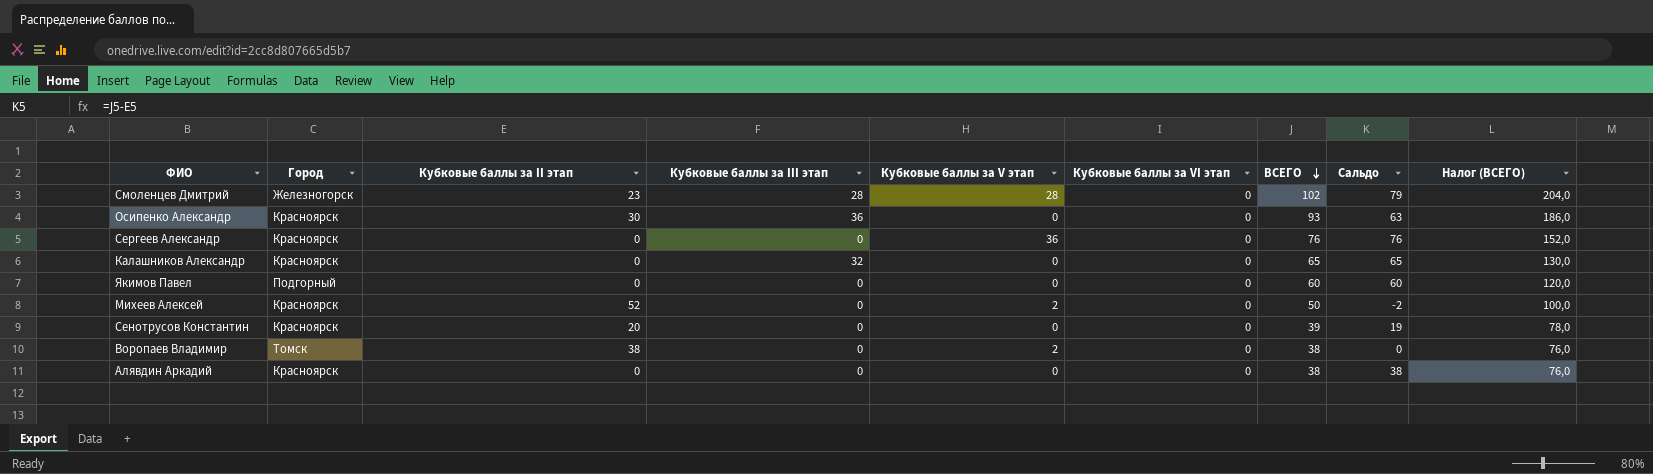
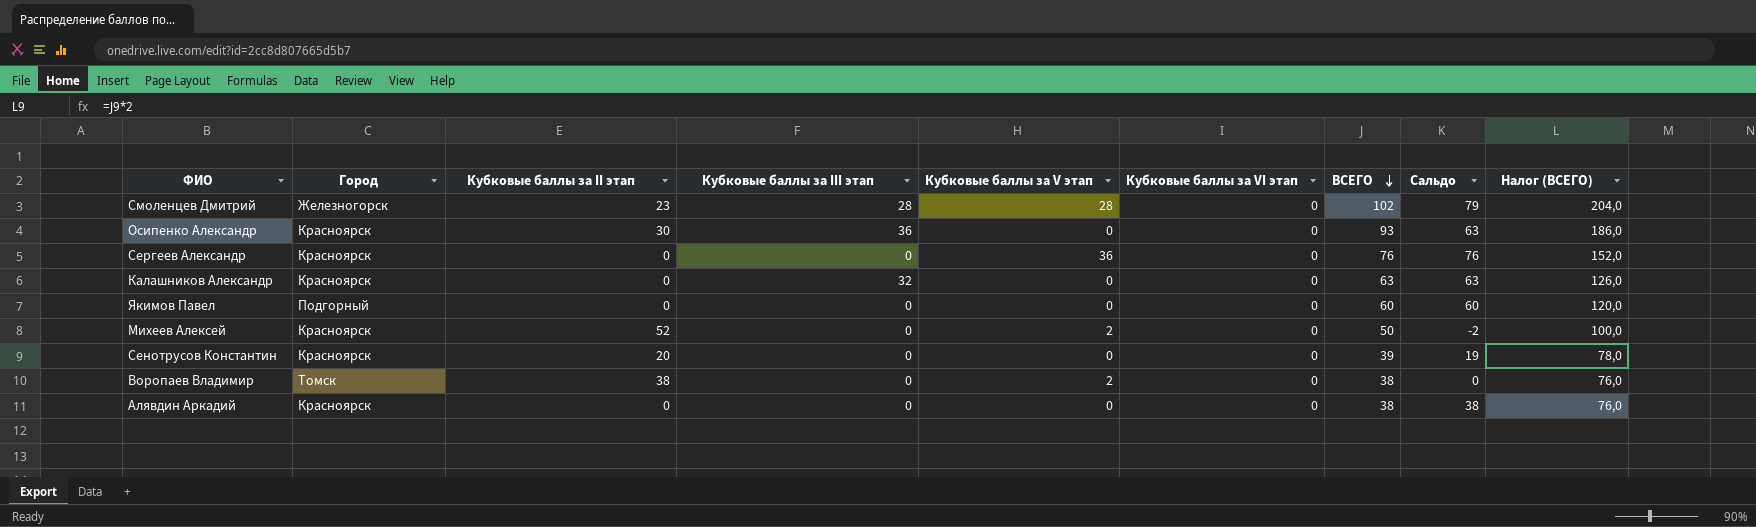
Калашников Александр | ВСЕГО: 65 -> 63
Калашников Александр | Сальдо: 65 -> 63
Калашников Александр | Налог (ВСЕГО): 130,0 -> 126,0

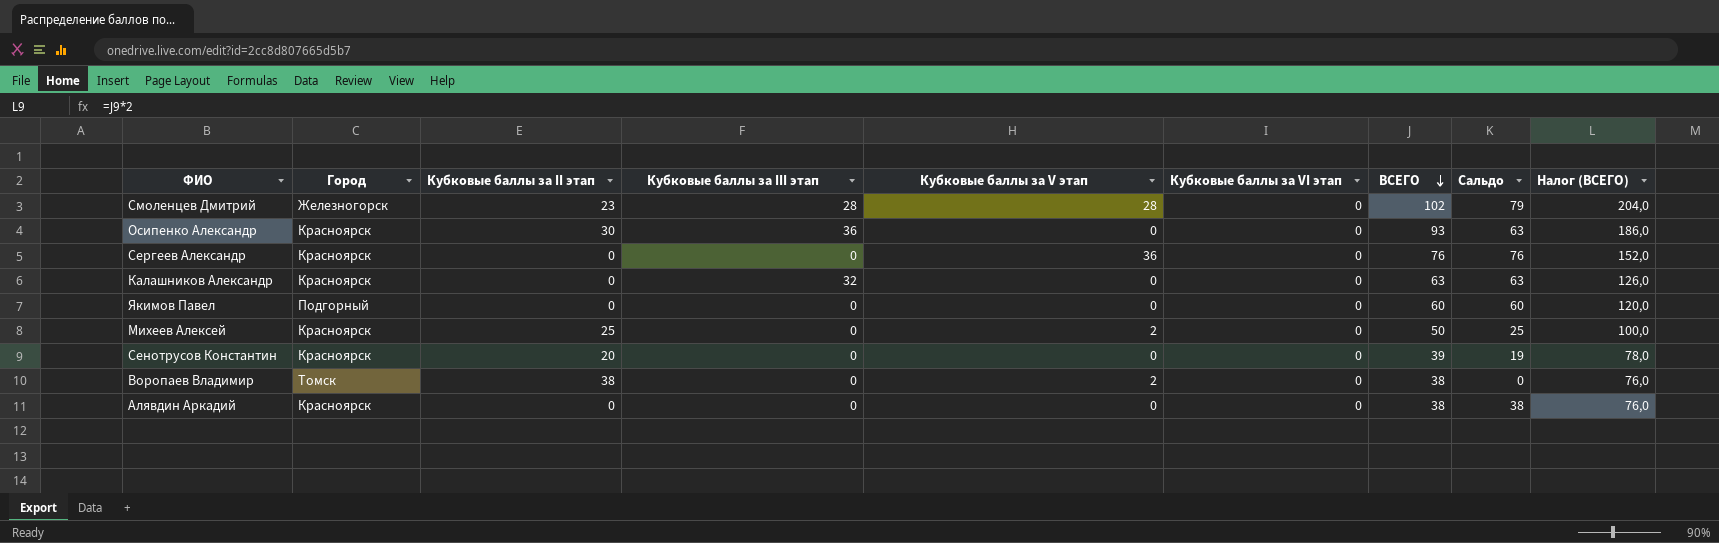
Михеев Алексей | Кубковые баллы за II этап: 52 -> 25
Михеев Алексей | Сальдо: -2 -> 25

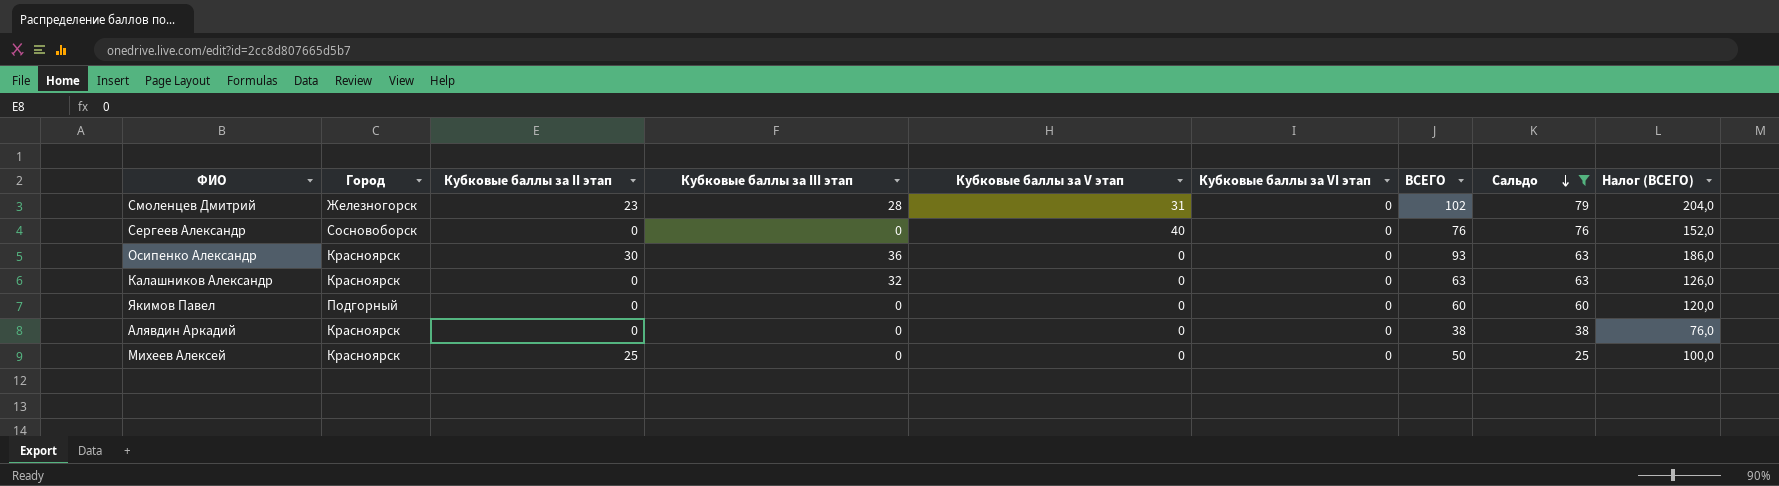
filter: none -> Сальдо >= 25
row order: ВСЕГО descending -> Сальдо descending
Смоленцев Дмитрий | Кубковые баллы за V этап: 28 -> 31
Сергеев Александр | Город: Красноярск -> Сосновоборск
Сергеев Александр | Кубковые баллы за V этап: 36 -> 40
Михеев Алексей | Кубковые баллы за V этап: 2 -> 0

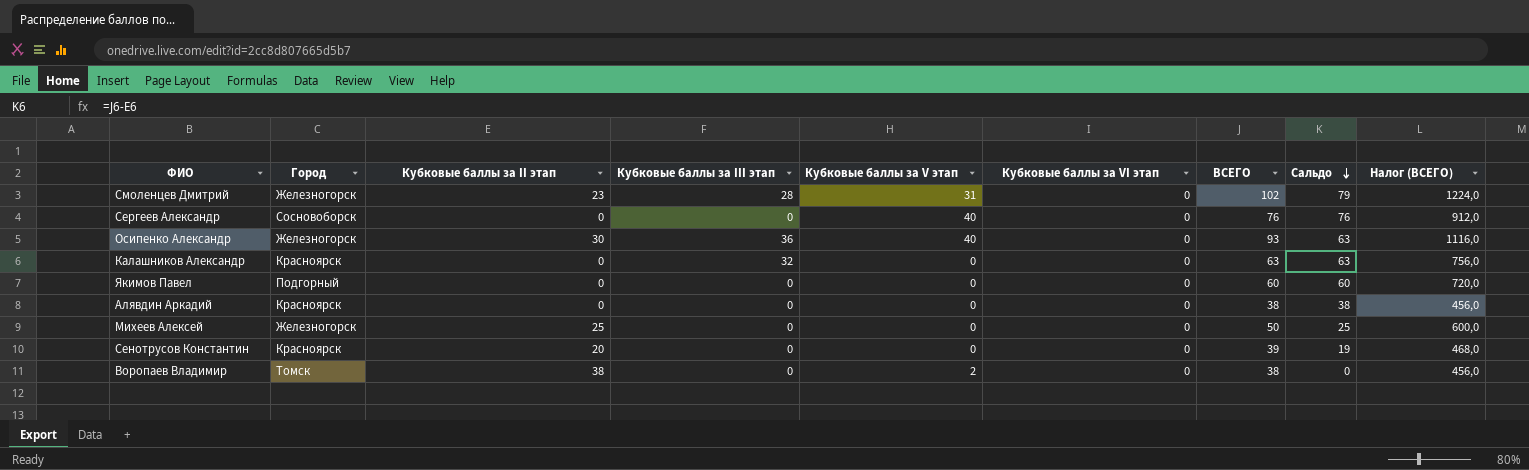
filter: Сальдо >= 25 -> none
column Налог (ВСЕГО) | formula: [ВСЕГО] * 2 -> [ВСЕГО] * 12
Осипенко Александр | Город: Красноярск -> Железногорск
Осипенко Александр | Кубковые баллы за V этап: 0 -> 40
Михеев Алексей | Город: Красноярск -> Железногорск

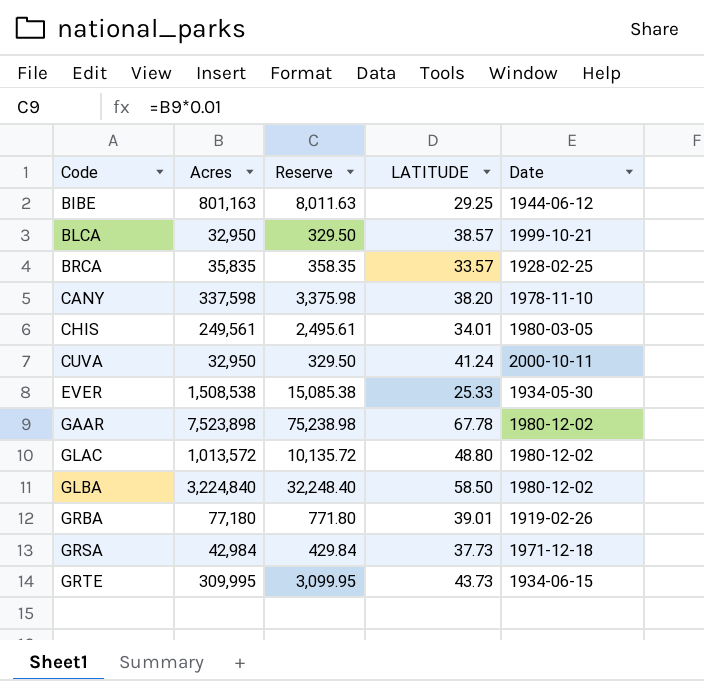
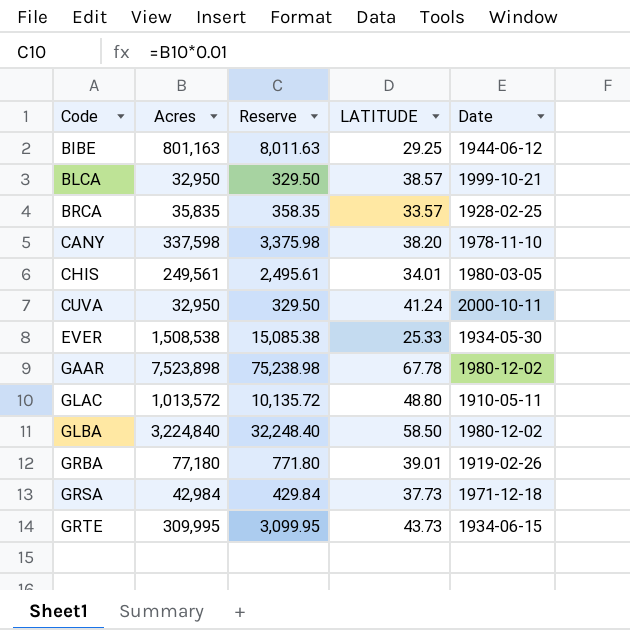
GLAC | Date: 1980-12-02 -> 1910-05-11

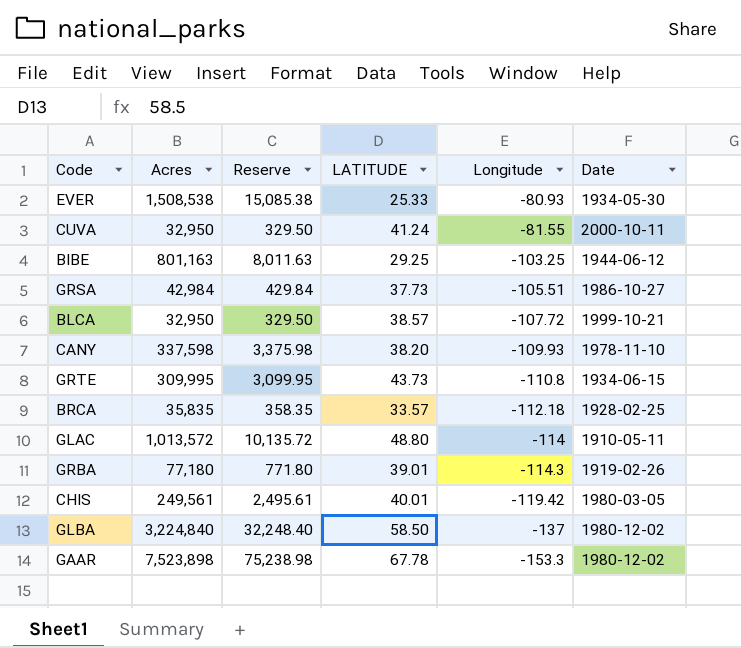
row order: Code ascending -> Longitude descending
column Longitude | position: none -> 5
GRSA | Date: 1971-12-18 -> 1986-10-27
CHIS | LATITUDE: 34.01 -> 40.01

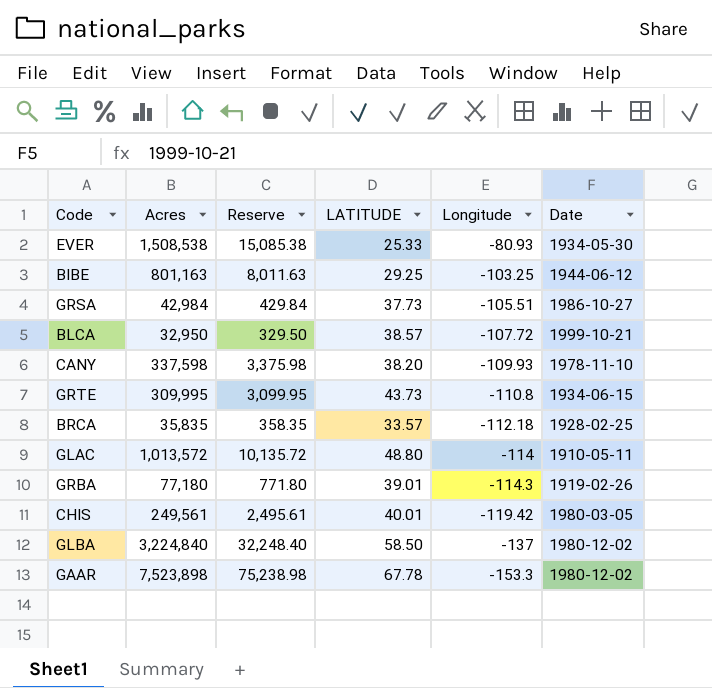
row CUVA: 32,950 | 329.50 | 41.24 | -81.55 | 2000-10-11 -> none

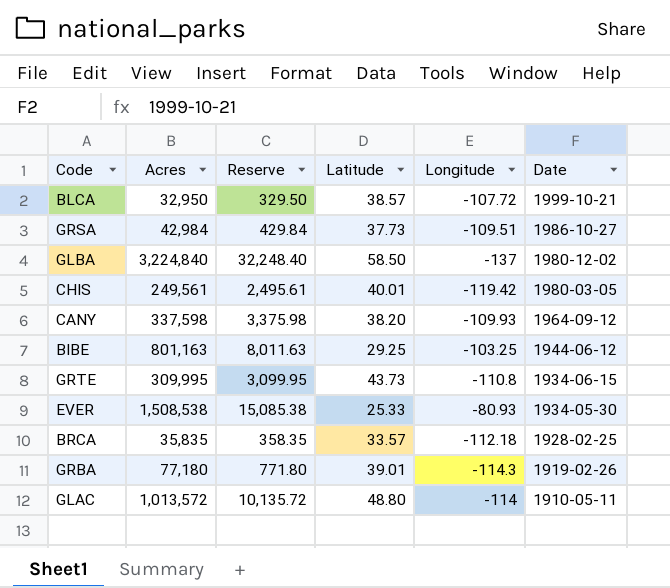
row order: Longitude descending -> Date descending
column name: LATITUDE -> Latitude
row GAAR: 7,523,898 | 75,238.98 | 67.78 | -153.3 | 1980-12-02 -> none
GRSA | Longitude: -105.51 -> -109.51
CANY | Date: 1978-11-10 -> 1964-09-12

__Exercise goal__
An exact copy of the lines from the one with "column Longitude | position: none -> 5" through the end of the records: produce that and nothing more, leaving out the pictures.

__Answer space__
column Longitude | position: none -> 5
GRSA | Date: 1971-12-18 -> 1986-10-27
CHIS | LATITUDE: 34.01 -> 40.01

row CUVA: 32,950 | 329.50 | 41.24 | -81.55 | 2000-10-11 -> none

row order: Longitude descending -> Date descending
column name: LATITUDE -> Latitude
row GAAR: 7,523,898 | 75,238.98 | 67.78 | -153.3 | 1980-12-02 -> none
GRSA | Longitude: -105.51 -> -109.51
CANY | Date: 1978-11-10 -> 1964-09-12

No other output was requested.